Saturday, January 24, 2015

Where is the line and does it matter?

     Establishing boundaries between body play, self-mutilation, and psychopathology is very difficult.  As easy as it may be to say that these boundaries are established by any given society, there are undoubtedly disagreements in communities as to what constitutes mutilation and psychopathology.  The disagreements do not end there, as body play specialists have different perspectives, and even psychologists have different answers.  All of this discussion also puts forth another question; how effective are these labels, and are they even important in the grand scheme of body play?
     The idea of body play is essentially engaging in forms of bodily modification or mutilation.  Musawfar prefers to use the term “body play” instead of mutilation due to the negative connotations that come along with the word.  Those connotations are one of the main reasons as to why this conversation is so difficult.  There seems to be a blanket generalization in our society that any form of body play that is slightly esoteric or seems harmful is a form of pathology.  It is also no secret that pathology is not met with open arms in our society.  While we rush to the defense, help, and aid of people who are physically, people who who suffer from mental illnesses are considered freaks or just seeking attention.
     For that very reason, Musawfar discusses, people who engage in self-harm are forced into isolation.  There is such a stigma against these types of activities that people are either banished once they divulge that they engage in those activities, or they are too afraid to interact with other people to begin with.  The fact there is such a strong stigma against any sort of body play that people feel isolated not only demonstrated a general close-mindedness, but it also limits our ability to understand it better.
     For instance, many people consider getting a tattoo a form of self-mutilation.  However, given some people who do not enjoy tattoos, a vast majority of people do not see getting a tattoo as a form of pathology, as society has grown to accept it.  However, in our society, there are forms of self-mutilation that are considered to be deviant.  Cutting is an example of this.  While many people are able to find an inner peace when cutting, it still seems to be generalized as a mental illness.  Further, people who partake in even more esoteric practices such as suspension are considered deviant and pathological.  It is so far outside of the realm of mainstream society that people do not want to discuss it.
     The discomfort around “deviant” self-mutilation leads to silence that is potentially harmful and counterproductive.  As Zarathustra discussed, his attempts at getting his work on body play published were difficult.  Many publishers shot him down merely because they were disgusted by the content.  That disgust goes past the media, as Zarathustra references cases of body players being met with fear, anger, and disgust by their caretakers.  The societal constructs that try to sweep body play under the rug do not allow us to engage in self-reflection.
     Some practices that our society identifies as particularly strange are commonplace in other cultures.  Suspension, for example, is a common practice in other cultures due to the positive outcomes that the suspender experiences.  A person practicing suspension in our culture is often similarly engaging in the act for a pleasurable outcome; not to harm themselves.  This begs the question why we consider those in our own society pathological and those in other cultures as just, “different.”  As we discussed, psychological literature only looks at the individual, and not the culture, trying to make the individual be the outlier.

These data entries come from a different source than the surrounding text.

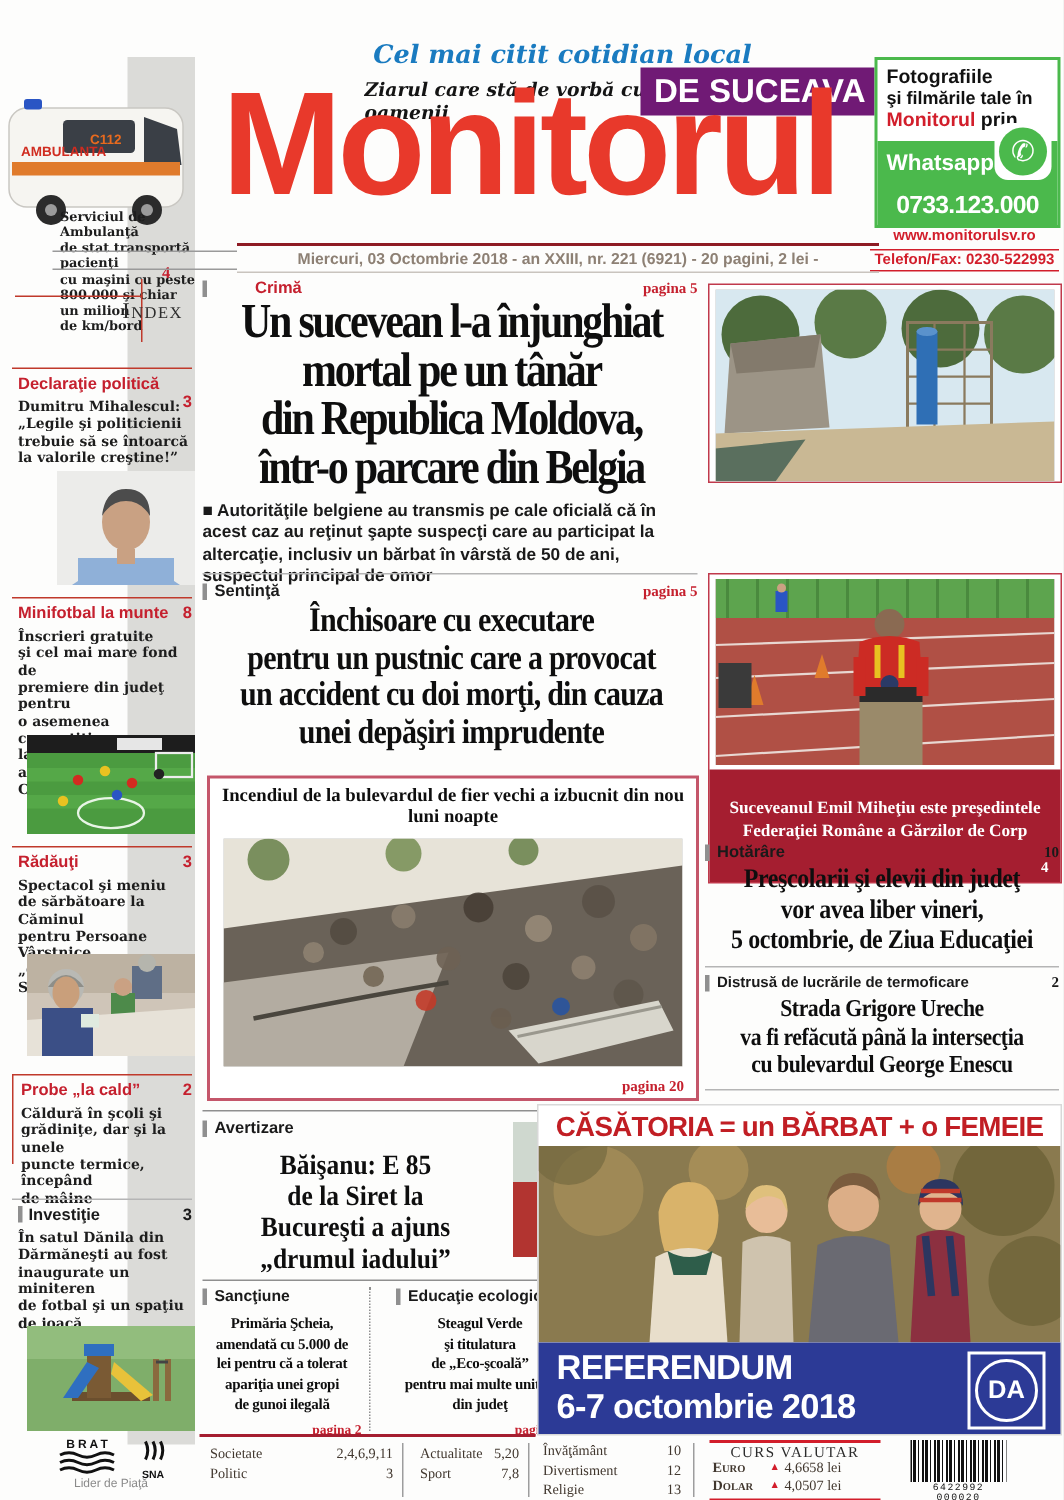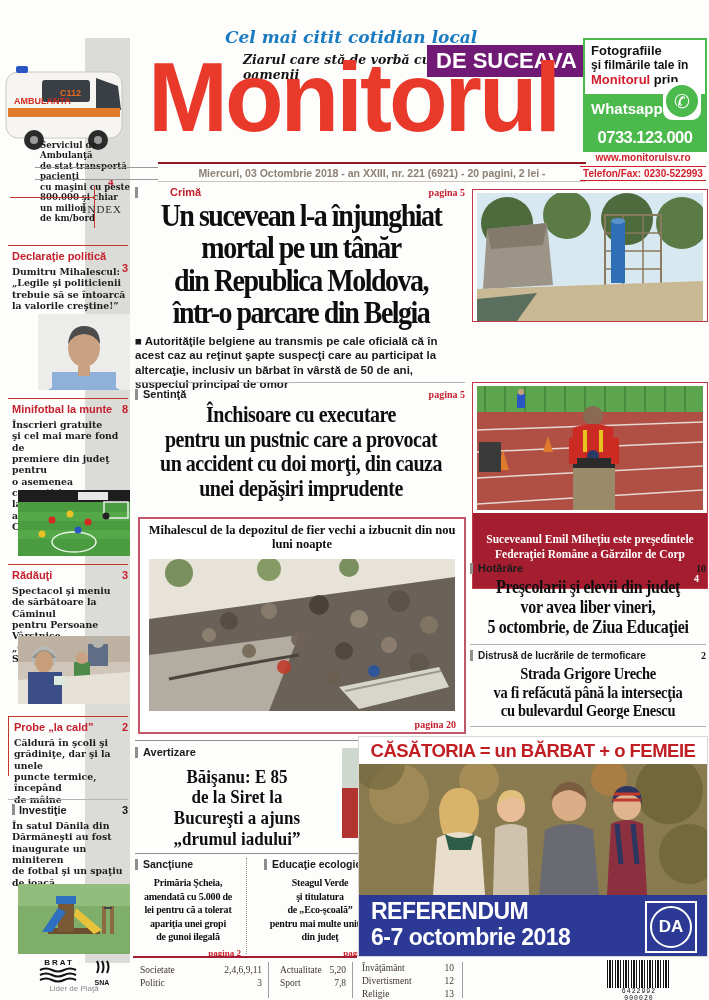--- a/index.html
+++ b/index.html
@@ -40,7 +40,7 @@
             transform:scaleY(1.02);transform-origin:top left;white-space:nowrap;}
   .badge{background:#701a75;color:#fff;font-weight:bold;font-size:22px;padding:3px 9px;letter-spacing:0;}
   .script{color:#1a7bc0;font-family:"DejaVu Serif",serif;font-style:italic;font-weight:bold;
-          font-size:17px;}
+          font-size:17px;text-align:center;}
   .tag2{font-family:"DejaVu Serif",serif;font-style:italic;font-weight:bold;font-size:12.5px;color:#141414;}
   .adhead{color:#c11e24;font-weight:bold;font-size:18.5px;text-align:center;letter-spacing:-0.5px;}
   .blueband{background:#2c3a96;color:#fff;}

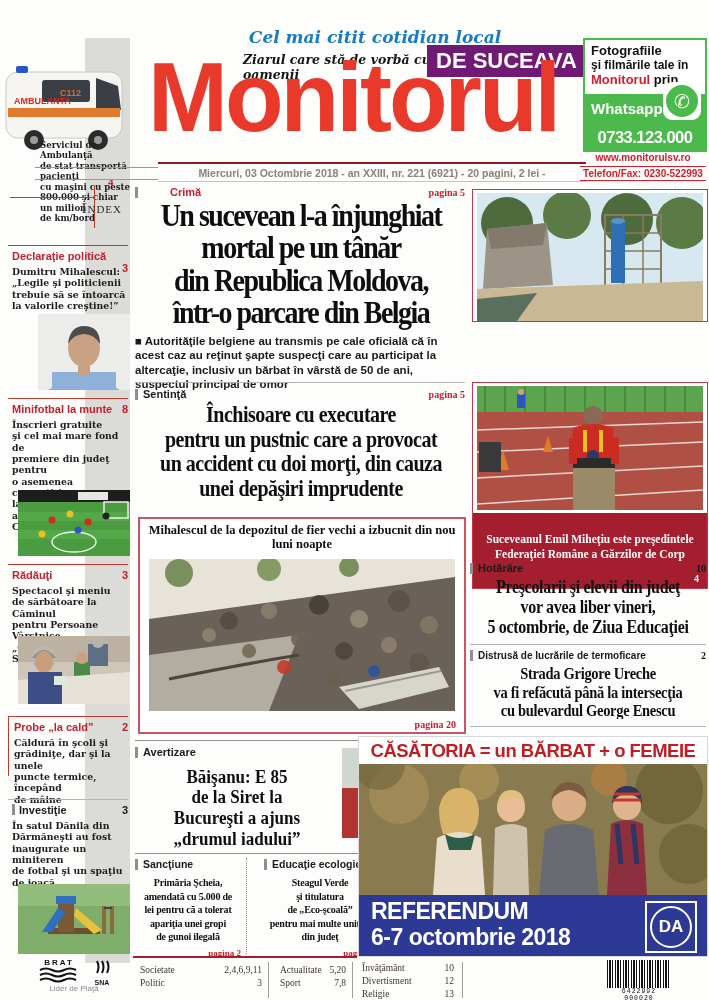--- a/index.html
+++ b/index.html
@@ -254,7 +254,7 @@
 unei depăşiri imprudente</div>
 
   <div class="abs" style="left:138px;top:517px;width:324px;height:213px;border:2px solid #c4566a;background:#fff;">
-    <div class="h1" style="margin-top:4px;font-size:12.5px;line-height:1.15;">Mihalescul de la depozitul de fier vechi a izbucnit din nou
+    <div class="h1" style="margin-top:4px;font-size:12.5px;line-height:1.15;">Incendiul de la bulevardul de fier vechi a izbucnit din nou
 luni noapte</div>
     <div class="photo" style="position:absolute;left:9px;top:40px;width:306px;height:152px;">
       <svg width="306" height="152" viewBox="0 0 306 152">

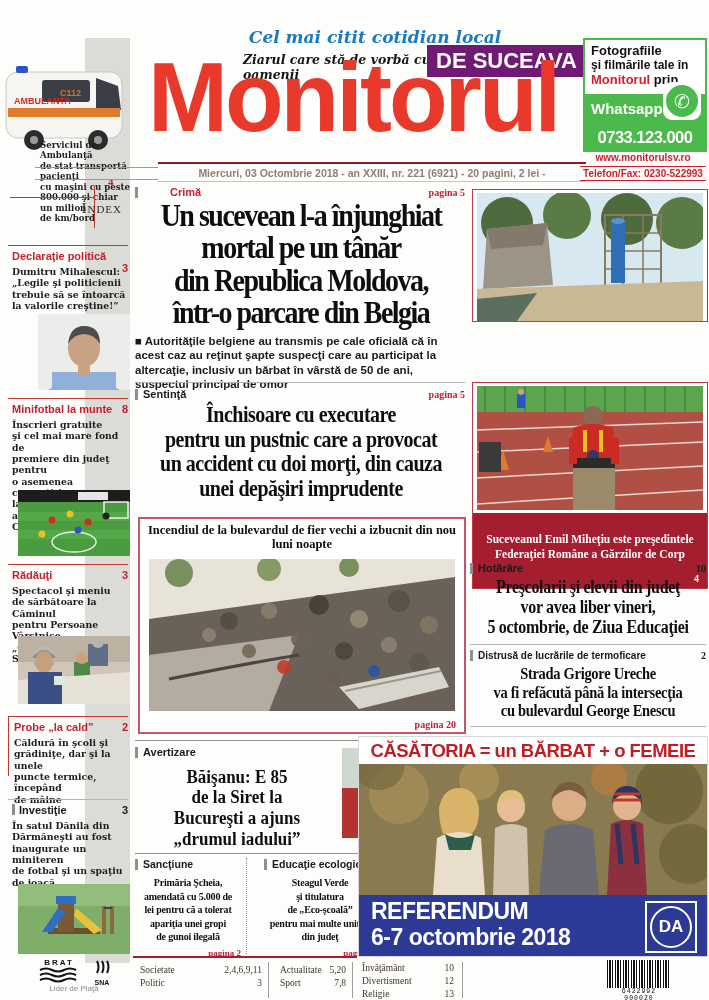--- a/index.html
+++ b/index.html
@@ -511,6 +511,19 @@
   </div>
   <div class="abs vline" style="left:462px;top:962px;height:36px;"></div>
 
+  <div class="abs" style="left:473px;top:960px;width:110px;border-top:2px solid #d21e2b;border-bottom:2px solid #d21e2b;padding:1px 2px;">
+    <div style="text-align:center;font-family:'Liberation Serif',serif;font-variant:small-caps;font-size:10px;letter-spacing:1px;color:#2c2c2c;">CURS VALUTAR</div>
+    <div style="display:flex;font-size:9px;line-height:1.25;">
+      <span class="ftlabel" style="font-variant:small-caps;font-weight:bold;width:38px;">Euro</span>
+      <span style="color:#d21e2b;font-size:7px;margin:1px 3px 0 0;">▲</span>
+      <span class="ftlabel">4,6658 lei</span>
+    </div>
+    <div style="display:flex;font-size:9px;line-height:1.25;">
+      <span class="ftlabel" style="font-variant:small-caps;font-weight:bold;width:38px;">Dolar</span>
+      <span style="color:#d21e2b;font-size:7px;margin:1px 3px 0 0;">▲</span>
+      <span class="ftlabel">4,0507 lei</span>
+    </div>
+  </div>
 
   <div class="abs" style="left:607px;top:960px;width:64px;">
     <div class="barcode" style="width:64px;height:28px;"></div>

     The film “Modify” goes into some similar discussion of what constitutes pathology, and the general consensus from the experts was that if there were no positive benefits from the body play, then the line has been crossed.  To me, the labels can become somewhat arbitrary.  It can be immensely difficult to file each person who engages in body play into one of the sections.  The discussion of discrimination in “Modify” shows that no matter where a person may fall on the play/pathology spectrum, there is a general distaste or discuss.  Close-mindedness only isolates people, making it difficult for people who are not pathological to live a free, happy life, and for people who are pathological to get the help that they need.